BENCH@GECCO26 - Good Benchmarking Practices for Evolutionary Computation
Webpage: https://sites.google.com/view/benchmarking-network/home
Description
Benchmarking plays a vital role in understanding the performance and search behaviour of sampling-based optimization techniques such as evolutionary algorithms. This workshop will continue our workshop series on good benchmarking practices at different conferences in the context of EC that we started in 2020. The core theme is on benchmarking evolutionary computation methods and related sampling-based optimization heuristics, but each year, the focus is changed.
For GECCO 2026, our focus will be on “Challenges in benchmarking dynamic optimisation problems“
Many problems in the real-world are dynamic in some way. The decision maker could change their opinion, thus modifying the objective function(s). The availability of materials might change, thus varying the constraints/requirements. The environment might heat up, thus influencing the dynamics of a fluid simulation. Such changing environments can be observed between optimisation runs or even during one run.
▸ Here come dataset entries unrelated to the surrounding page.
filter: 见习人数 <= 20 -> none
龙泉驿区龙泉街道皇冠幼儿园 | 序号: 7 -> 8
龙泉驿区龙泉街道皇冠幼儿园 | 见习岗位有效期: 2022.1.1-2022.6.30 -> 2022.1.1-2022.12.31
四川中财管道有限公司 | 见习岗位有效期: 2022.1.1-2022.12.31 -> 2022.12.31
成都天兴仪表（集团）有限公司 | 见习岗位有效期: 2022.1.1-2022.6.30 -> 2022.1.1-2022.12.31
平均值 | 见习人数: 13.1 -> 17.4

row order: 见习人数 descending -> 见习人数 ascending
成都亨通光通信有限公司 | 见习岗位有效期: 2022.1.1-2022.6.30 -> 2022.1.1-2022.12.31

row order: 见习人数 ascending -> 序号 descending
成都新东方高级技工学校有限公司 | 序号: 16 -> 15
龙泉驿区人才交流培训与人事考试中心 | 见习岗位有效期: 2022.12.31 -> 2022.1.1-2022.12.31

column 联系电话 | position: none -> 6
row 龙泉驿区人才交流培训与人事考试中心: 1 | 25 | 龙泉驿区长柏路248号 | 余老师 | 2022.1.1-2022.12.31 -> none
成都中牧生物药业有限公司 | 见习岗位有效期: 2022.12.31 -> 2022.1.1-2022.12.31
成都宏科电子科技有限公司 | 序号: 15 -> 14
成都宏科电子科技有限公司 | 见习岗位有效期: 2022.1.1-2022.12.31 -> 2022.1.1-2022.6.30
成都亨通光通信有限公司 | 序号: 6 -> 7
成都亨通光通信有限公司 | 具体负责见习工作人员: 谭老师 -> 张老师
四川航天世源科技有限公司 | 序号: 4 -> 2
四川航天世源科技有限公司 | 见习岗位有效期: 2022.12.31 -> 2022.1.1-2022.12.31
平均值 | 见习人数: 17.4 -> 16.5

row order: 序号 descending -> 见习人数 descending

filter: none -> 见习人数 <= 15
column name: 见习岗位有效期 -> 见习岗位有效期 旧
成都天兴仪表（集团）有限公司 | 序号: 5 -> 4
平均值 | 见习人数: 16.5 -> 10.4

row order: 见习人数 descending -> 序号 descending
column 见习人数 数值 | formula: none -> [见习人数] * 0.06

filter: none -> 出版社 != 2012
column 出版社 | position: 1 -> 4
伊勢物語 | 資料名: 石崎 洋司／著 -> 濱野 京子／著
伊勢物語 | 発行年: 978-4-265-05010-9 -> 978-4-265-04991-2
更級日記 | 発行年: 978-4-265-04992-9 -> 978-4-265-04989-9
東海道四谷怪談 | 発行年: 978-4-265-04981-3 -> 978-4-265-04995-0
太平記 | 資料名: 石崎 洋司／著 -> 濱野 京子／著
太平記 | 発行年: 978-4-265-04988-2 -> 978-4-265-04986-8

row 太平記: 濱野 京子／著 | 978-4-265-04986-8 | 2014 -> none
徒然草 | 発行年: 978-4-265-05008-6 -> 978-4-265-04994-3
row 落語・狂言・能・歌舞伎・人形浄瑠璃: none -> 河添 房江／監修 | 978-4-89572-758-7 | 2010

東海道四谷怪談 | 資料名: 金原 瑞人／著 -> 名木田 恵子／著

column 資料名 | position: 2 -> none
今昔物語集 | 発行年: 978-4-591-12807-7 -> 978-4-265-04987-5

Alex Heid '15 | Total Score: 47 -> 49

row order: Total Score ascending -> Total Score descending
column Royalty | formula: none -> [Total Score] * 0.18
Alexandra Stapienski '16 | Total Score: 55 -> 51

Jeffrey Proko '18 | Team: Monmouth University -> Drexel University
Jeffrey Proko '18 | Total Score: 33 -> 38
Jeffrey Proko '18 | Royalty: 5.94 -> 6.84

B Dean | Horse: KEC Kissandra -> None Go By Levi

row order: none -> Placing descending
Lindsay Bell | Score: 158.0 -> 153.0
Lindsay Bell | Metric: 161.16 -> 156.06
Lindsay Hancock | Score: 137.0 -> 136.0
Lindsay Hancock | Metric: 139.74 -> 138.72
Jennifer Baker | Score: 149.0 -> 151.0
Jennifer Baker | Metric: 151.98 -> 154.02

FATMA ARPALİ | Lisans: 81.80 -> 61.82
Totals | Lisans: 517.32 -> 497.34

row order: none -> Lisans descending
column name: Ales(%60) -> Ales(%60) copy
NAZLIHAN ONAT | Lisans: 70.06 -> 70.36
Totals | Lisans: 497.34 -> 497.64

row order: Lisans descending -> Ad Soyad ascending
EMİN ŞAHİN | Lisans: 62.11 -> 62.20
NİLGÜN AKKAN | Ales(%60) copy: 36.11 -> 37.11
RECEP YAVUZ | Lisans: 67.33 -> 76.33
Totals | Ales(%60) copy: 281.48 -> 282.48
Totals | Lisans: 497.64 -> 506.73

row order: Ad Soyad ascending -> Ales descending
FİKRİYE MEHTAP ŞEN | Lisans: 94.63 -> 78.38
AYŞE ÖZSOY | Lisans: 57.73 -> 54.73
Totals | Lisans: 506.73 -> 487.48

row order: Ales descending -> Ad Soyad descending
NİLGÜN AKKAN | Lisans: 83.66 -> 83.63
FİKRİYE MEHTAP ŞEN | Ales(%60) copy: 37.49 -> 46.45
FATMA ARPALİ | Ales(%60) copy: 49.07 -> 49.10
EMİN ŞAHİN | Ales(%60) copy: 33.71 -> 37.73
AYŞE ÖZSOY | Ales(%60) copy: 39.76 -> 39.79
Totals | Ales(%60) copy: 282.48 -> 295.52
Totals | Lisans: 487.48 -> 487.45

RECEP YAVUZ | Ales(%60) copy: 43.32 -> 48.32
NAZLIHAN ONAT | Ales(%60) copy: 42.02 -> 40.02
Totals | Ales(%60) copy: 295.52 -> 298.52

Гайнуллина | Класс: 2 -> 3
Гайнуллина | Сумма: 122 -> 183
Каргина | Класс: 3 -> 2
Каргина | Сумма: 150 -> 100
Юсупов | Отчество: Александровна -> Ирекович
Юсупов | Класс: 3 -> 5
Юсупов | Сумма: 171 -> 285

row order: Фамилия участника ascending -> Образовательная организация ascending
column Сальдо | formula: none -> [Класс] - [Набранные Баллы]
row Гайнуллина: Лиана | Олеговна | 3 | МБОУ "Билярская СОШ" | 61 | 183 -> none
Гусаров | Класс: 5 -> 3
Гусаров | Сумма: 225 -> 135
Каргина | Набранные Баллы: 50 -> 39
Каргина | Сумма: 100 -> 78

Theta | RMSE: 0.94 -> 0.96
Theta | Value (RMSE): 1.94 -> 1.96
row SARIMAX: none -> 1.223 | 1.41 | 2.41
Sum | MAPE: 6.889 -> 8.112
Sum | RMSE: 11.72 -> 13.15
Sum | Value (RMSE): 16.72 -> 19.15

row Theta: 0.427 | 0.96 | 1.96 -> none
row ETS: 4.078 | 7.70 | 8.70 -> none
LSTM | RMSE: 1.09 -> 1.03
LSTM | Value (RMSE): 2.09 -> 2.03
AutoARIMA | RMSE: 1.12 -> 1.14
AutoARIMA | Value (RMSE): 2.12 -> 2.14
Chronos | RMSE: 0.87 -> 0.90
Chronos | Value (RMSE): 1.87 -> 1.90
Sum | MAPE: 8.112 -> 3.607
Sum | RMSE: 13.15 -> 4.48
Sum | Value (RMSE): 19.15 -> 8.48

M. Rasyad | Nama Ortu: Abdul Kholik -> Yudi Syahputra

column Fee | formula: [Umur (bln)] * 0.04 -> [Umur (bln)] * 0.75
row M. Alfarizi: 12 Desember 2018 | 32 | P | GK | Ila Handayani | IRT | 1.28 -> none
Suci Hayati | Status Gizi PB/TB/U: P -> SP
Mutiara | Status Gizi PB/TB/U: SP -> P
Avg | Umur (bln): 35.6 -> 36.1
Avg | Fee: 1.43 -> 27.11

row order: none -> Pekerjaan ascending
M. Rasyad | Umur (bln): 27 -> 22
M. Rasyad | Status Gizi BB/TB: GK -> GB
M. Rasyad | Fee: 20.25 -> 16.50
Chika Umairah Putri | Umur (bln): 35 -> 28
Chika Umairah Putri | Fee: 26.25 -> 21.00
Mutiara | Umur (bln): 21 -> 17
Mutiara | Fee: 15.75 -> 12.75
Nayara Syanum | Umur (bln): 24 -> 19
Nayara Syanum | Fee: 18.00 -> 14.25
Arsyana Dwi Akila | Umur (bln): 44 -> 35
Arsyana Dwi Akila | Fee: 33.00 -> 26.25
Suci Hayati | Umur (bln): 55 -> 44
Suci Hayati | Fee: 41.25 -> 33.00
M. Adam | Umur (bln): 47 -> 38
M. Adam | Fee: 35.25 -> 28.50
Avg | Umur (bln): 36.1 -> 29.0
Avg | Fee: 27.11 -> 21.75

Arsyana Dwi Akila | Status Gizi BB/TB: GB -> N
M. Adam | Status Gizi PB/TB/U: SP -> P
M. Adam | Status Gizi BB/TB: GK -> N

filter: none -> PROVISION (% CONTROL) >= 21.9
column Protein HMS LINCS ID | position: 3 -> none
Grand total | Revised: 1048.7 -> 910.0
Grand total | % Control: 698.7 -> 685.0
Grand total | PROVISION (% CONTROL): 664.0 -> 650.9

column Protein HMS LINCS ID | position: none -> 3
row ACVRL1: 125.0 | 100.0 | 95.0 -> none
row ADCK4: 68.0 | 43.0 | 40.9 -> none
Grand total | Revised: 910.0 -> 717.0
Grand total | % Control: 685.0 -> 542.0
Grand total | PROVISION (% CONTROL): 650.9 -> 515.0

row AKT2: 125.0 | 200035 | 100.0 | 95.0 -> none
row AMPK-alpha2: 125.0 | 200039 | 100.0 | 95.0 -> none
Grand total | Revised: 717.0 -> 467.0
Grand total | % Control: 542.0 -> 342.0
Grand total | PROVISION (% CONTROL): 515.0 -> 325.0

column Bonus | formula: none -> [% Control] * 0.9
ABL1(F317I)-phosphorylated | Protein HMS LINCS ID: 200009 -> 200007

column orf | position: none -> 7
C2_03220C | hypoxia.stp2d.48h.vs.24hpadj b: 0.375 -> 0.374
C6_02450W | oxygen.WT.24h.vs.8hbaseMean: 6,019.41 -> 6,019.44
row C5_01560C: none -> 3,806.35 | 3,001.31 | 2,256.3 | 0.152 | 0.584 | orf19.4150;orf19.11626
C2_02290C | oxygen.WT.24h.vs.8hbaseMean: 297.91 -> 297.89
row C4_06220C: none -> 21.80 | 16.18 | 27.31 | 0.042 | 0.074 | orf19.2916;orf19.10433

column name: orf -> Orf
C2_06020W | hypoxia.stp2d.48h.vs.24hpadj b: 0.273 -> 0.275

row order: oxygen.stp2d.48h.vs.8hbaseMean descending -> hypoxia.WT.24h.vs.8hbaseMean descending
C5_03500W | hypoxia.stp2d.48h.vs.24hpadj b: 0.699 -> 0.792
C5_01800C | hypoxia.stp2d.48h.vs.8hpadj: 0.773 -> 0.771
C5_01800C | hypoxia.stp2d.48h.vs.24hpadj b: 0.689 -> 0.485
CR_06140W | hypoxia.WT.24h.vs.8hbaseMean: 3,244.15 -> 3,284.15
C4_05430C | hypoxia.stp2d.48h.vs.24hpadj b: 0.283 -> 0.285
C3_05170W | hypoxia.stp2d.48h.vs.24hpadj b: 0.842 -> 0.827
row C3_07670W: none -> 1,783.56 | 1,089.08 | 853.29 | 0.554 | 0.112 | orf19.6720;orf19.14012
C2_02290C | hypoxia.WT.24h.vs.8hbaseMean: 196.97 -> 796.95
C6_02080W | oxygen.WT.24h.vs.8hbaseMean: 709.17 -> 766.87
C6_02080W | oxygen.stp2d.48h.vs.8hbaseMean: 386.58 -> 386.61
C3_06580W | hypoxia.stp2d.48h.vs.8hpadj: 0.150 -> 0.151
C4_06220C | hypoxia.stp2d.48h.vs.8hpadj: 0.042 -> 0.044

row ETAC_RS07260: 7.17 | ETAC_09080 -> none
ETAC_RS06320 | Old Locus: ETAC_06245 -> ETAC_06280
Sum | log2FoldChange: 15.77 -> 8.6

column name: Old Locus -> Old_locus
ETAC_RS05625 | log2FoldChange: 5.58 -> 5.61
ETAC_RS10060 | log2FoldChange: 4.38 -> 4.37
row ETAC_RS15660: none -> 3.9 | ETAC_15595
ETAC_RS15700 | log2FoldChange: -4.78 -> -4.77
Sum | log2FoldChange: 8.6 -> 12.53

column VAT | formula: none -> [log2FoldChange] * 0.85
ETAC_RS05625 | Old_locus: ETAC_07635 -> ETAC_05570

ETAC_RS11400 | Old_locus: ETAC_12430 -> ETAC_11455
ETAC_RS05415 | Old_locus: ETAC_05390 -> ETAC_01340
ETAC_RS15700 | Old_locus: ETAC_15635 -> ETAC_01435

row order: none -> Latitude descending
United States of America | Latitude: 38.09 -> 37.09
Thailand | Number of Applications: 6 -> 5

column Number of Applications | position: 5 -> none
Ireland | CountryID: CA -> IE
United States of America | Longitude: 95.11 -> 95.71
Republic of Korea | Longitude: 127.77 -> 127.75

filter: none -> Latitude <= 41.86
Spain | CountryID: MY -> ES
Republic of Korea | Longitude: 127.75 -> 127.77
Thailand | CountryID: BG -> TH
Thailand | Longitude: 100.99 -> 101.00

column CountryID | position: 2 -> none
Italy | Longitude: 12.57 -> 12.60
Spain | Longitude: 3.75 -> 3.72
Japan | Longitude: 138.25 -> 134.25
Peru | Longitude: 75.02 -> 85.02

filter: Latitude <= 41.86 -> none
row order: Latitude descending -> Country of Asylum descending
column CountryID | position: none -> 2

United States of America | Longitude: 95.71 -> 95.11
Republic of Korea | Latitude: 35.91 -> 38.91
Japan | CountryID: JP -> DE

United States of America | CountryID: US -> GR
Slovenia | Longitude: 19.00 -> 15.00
While some dynamic problems have been addressed in the past, and some benchmarks exist, only very few types of dynamics are covered at relatively low complexity. Therefore, we propose to organise this workshop to create an overview of the current state of existing benchmarking problems and evaluation measures, and agree on future steps to take for a consolidated effort towards a common benchmark to better streamline this area of research.
We will be addressing the following questions:
- What are conceptual differences between benchmarking for static and dynamic environments?
- What are the recent trends and open issues emerging from the recent TEVC special issue on Evolutionary Dynamic Optimization? https://ieeexplore.ieee.org/xpl/mostRecentIssue.jsp?punumber=4235&isnumber=11199991
- Which different types of dynamic problems are common in real-world applications and in research, and how are they benchmarked?
- Are performance measures from transfer learning applicable (jumpstart, transfer ratio, time to threshold etc)?
Submission format
No paper submissions for this workshop
-
Organizers
Mike Preuss is associate professor at the Leiden Institute of Advanced Computer Science and most interested in using modern AI algorithms to solve practical problems, most notably in ChemAI (as for retrosynthesis), but generally in contexts where human expertise and new AI methods meet. This encompasses LLM and image/video generation tools and how they can be integrated into human workflows meaningfully. Partly automated Procedural Content generation (PCG) is actually a well-known concept in game AI for a long time already and profits greatly from these new developments. Recently, Mike is also involved with quantum games (quantum versions of board games as Checkers) and drone research.
Mike received his PhD from TU Dortmund university, Germany, in 2013, under the supervision of Hans-Paul Schwefel in Evolutionary Computation, namely in deriving methods for complex multimodal optimization tasks, with a view to real-world applications as the design of ship propulsion engines. In the following years, he stayed with the information systems department of WWU Münster, Germany, before starting his current position at Leiden University where he established the Game Research Lab, bringing together topics from education games for teaching AI to (very recently) training Deep Reinforcement Learning algorithms to learn to play Pokemon Red in a fully automated fashion. He is always looking out for new interesting problems that can be solved by means of modern AI algorithms in and outside of computer games.
Olaf Mersmann is a Professor of Computer Science at the Federal University of Applied
Administrative Sciences in Germany and before that he was a Professor of Data Science at TH Köln - University of Applied Sciences. He received his BSc, MSc and PhD in Statistics from TU Dortmund. His research interests include applying statistical and machine learning methods to large benchmark databases to gain insight into the structure of the algorithm choice problem, the automated design of benchmark functions and benchmark function sets and using these methods on real world engineering problems.